Maggie Q no sabe lo que es ir a lo seguro. El camino de la actriz nacida en Hawai hacia la pantalla grande y pequeña comenzó en Hong Kong bajo la tutela de Jackie Chan, quien tomó a Q bajo su protección y la metió en trabajos de riesgo. Ella siempre estuvo destinada a ser una estrella de acción. Q obtuvo su primera gran oportunidad junto a Tom Cruise en “Misión: Imposible III”. Sin embargo, fue su turno como Nikkita en la serie de The CW del mismo nombre lo que cambiaría el rumbo de Q. Al ponerse los tacones de aguja del asesino rebelde, se convirtió en la primera protagonista asiático-americana de un programa de televisión estadounidense en casi 60 años. Si bien el thriller de espías fue fuerte, el último papel de Q en “Ballard” de Prime Video, un spin-off de “Bosch”, es un testimonio de su perdurable poder de estrella.

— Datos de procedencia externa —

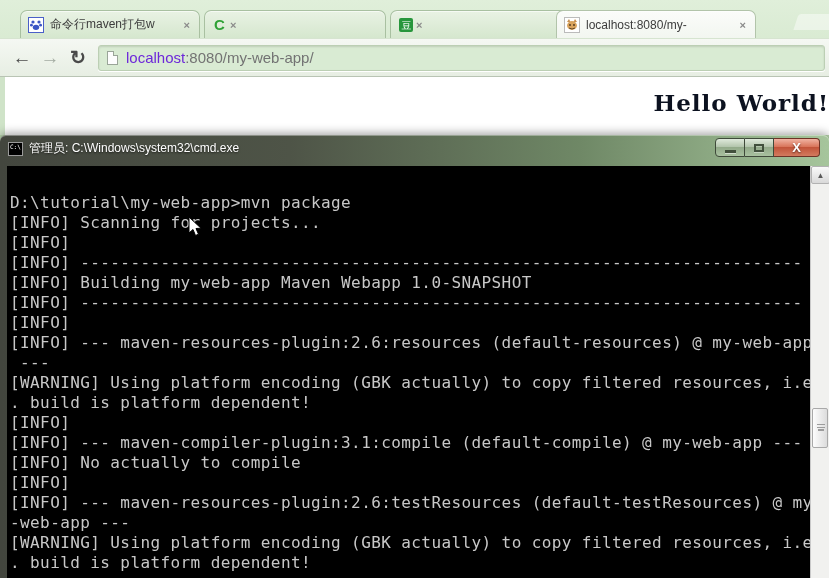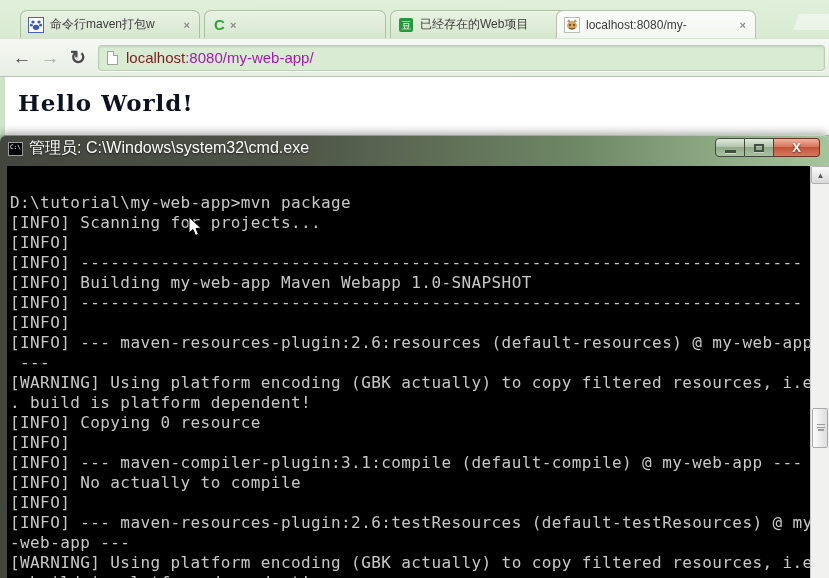--- a/index.html
+++ b/index.html
@@ -127,7 +127,6 @@
             <text x="3.5" y="12" font-family="Liberation Sans" font-size="10" fill="#fff">豆</text>
           </svg>
       </span>
-      <span class="tab-title">已经存在的Web项目</span>
       <span class="tab-close">×</span>
     </div>
 

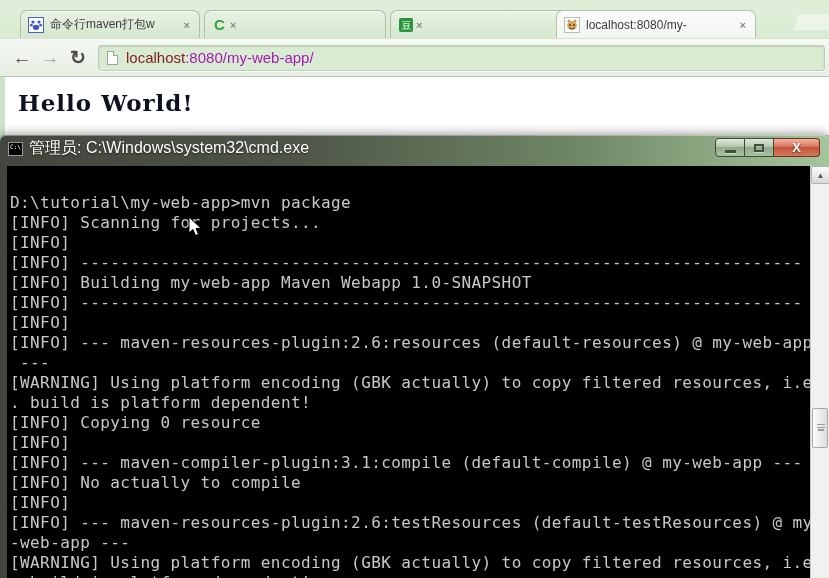--- a/index.html
+++ b/index.html
@@ -37,7 +37,7 @@
   .pageicon::after { content:""; position:absolute; right:-1px; top:-1px; width:4px; height:4px;
               background:#d9ebd3; border-left:1px solid #9aa598; border-bottom:1px solid #9aa598; }
   .url { font-size:15px; white-space:nowrap; }
-  .url .host { color:#7f1d1d; }
+  .url .host { color:#6d28d9; }
   .url .rest { color:#a21caf; }
 
   .page { position:absolute; left:0; top:77px; width:829px; height:58px; background:#fff;

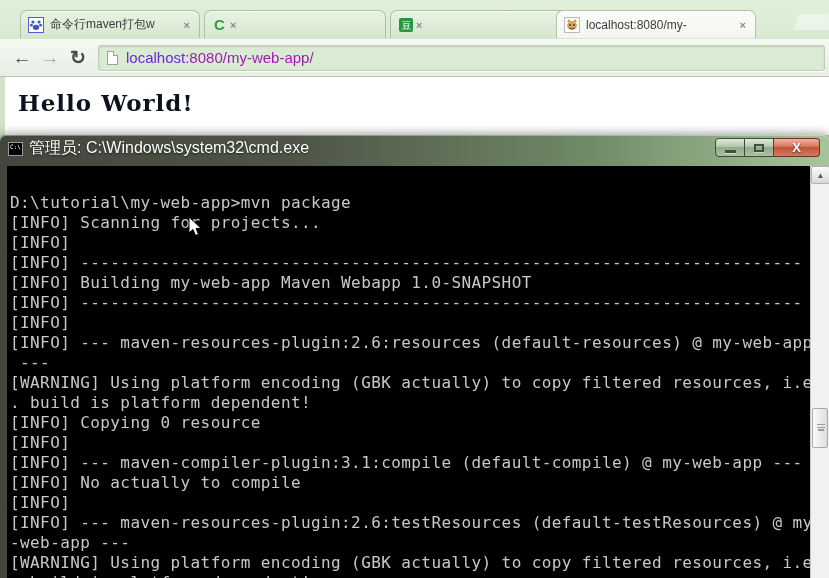--- a/index.html
+++ b/index.html
@@ -38,7 +38,7 @@
               background:#d9ebd3; border-left:1px solid #9aa598; border-bottom:1px solid #9aa598; }
   .url { font-size:15px; white-space:nowrap; }
   .url .host { color:#6d28d9; }
-  .url .rest { color:#a21caf; }
+  .url .rest { color:#737373; }
 
   .page { position:absolute; left:0; top:77px; width:829px; height:58px; background:#fff;
           border-left:5px solid #cfe3c8; }

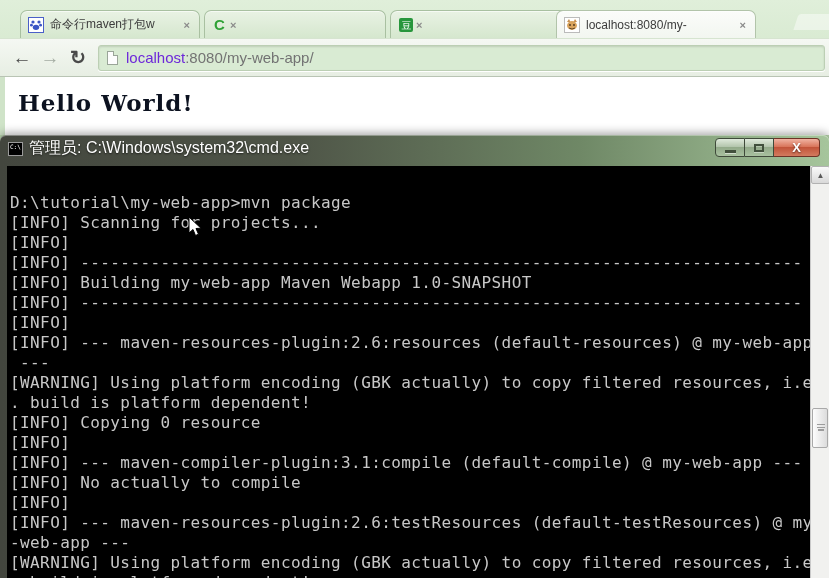--- a/index.html
+++ b/index.html
@@ -41,7 +41,7 @@
   .url .rest { color:#737373; }
 
   .page { position:absolute; left:0; top:77px; width:829px; height:58px; background:#fff;
-          border-left:5px solid #cfe3c8; }
+          border-left:5px solid #cfe3c8;text-align:right; }
   .page h2 { font-family:"DejaVu Serif",serif; font-weight:600; font-size:23px;
              color:#0c1220; margin:12px 0 0 13px; letter-spacing:1px; }
 

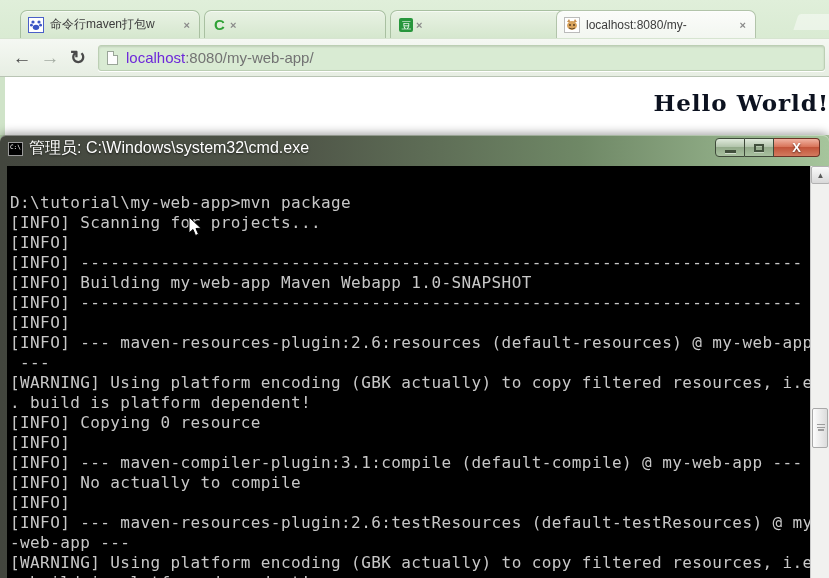--- a/index.html
+++ b/index.html
@@ -55,7 +55,7 @@
   .cmd-icon { width:15px; height:14px; background:#000; border:1px solid #9a9a9a;
               color:#fff; font-family:"DejaVu Sans Mono",monospace; font-size:6px;
               line-height:6px; padding:1px; margin-right:6px; }
-  .cmd-title { color:#fff; font-size:16px; text-shadow:0 1px 2px rgba(0,0,0,.65); white-space:nowrap; }
+  .cmd-title { color:#fff; font-size:12px; text-shadow:0 1px 2px rgba(0,0,0,.65); white-space:nowrap; }
 
   .winbtns { position:absolute; right:9px; top:3px; display:flex; }
   .winbtn { height:19px; border:1px solid #3f4a3a; display:flex; align-items:center;

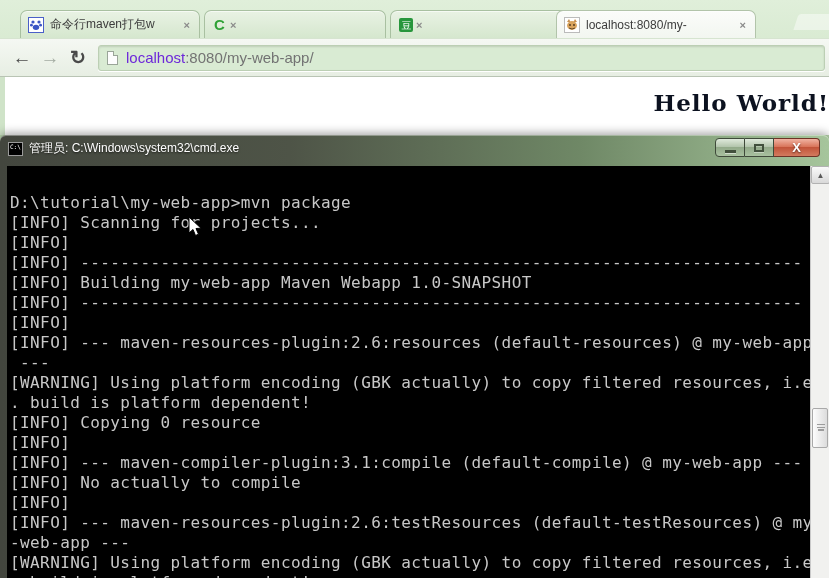--- a/index.html
+++ b/index.html
@@ -193,7 +193,6 @@
     <div class="cline"> ---</div>
     <div class="cline">[WARNING] Using platform encoding (GBK actually) to copy filtered resources, i.e</div>
     <div class="cline">. build is platform dependent!</div>
-    <div class="cline">[INFO] Copying 0 resource</div>
     <div class="cline">[INFO]</div>
     <div class="cline">[INFO] --- maven-compiler-plugin:3.1:compile (default-compile) @ my-web-app ---</div>
     <div class="cline">[INFO] No actually to compile</div>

En “Ballard”, que se estrenó el verano pasado y regresará para su segunda temporada en julio, Q interpreta a la detective Renée Ballard, una investigadora introvertida y sensata y una paria en la policía de Los Ángeles. Expulsada de la división de Robos y Homicidios por exponer a un querido policía como un depredador sexual, Ballard se encuentra aislada en un viejo sótano. Un buen club de chicos de principio a fin, la policía de Los Ángeles no puede deshacerse de Ballard, pero sí la quieren fuera de la vista y estancada. Como castigo, la ponen al mando de la recién formada División de Casos Abiertos, un proyecto favorito del ambicioso concejal Jake Pearlman (Noah Bean).
Los casos descritos en “Ballard” son intrigantes y examinan cómo homicidios de décadas de antigüedad, olvidados hace mucho tiempo, son arrojados a armarios polvorientos o colocados en estantes altos para nunca volver a ser vistos. Q representa a una mujer que se preocupa profundamente por las víctimas por las que lucha y sabe muy bien lo que significa que un ser querido desaparezca inesperadamente. Con pocos recursos y ciertamente ninguna ayuda de los superiores, reúne un equipo heterogéneo (y en su mayoría no remunerado) para comenzar a resolver la burocracia.
Aunque todo su equipo, incluido su ex compañero, el jubilado Thomas Laffont (John Carroll Lynch), el engreído oficial de reserva Ted Rawls (Michael Mosley), la demasiado entusiasta y cortejadora Colleen Hatteras (Rebecca Field) y la pasante legal Martina Castro (Victoria Moroles) encuentran su equilibrio en Cold Cases, es el vínculo de Ballard con la ex oficial de LAPD Samira Parker (Courtney Taylor) lo que diferencia el programa de muchos otros policías. procesales.
Las mujeres negras y de color suelen ser otras en cualquier profesión homogénea como la policía. En “Ballard”, las microagresiones, el dolor y el aislamiento que soportan las mujeres son parte del tejido de la historia. La temporada 1 aborda investigaciones estancadas y sin resolver, incluida la desaparición de John Doe y un estrangulamiento en 2001 vinculado al concejal Pearlman. Sin embargo, es la resolución silenciosa y la determinación brutal de Q lo que hacen de Ballard un personaje distinto en este mundo. El detective no se hace ilusiones sobre la podredumbre, la misoginia y el comportamiento rancio que hierve dentro de la fuerza policial. Es más, ni siquiera está en la búsqueda de cambiar las cosas. En cambio, utiliza los juicios erróneos que otros tienen sobre ella para encontrar un camino a seguir.
Un espectáculo verdaderamente intrigante y con un ritmo magnífico que analiza con franqueza la actuación policial corrupta, “Ballard” explica por qué esto no sólo es peligroso para el público sino también para aquellos atrapados dentro de la deformada institución. Ballard de Q está lejos de ser inmoral, pero no tiene reparos en mantener pistas sobre sus casos y su vida personal cerca de su pecho. Con tan pocos recursos, la detective amante del surf no tiene miedo de saltarse las reglas o esforzarse físicamente para obtener las respuestas que necesita para llevar sus casos a números negros. En “Ballard”, Maggie Q recuerda al público que los dramas policiales aún pueden ser refrescantes.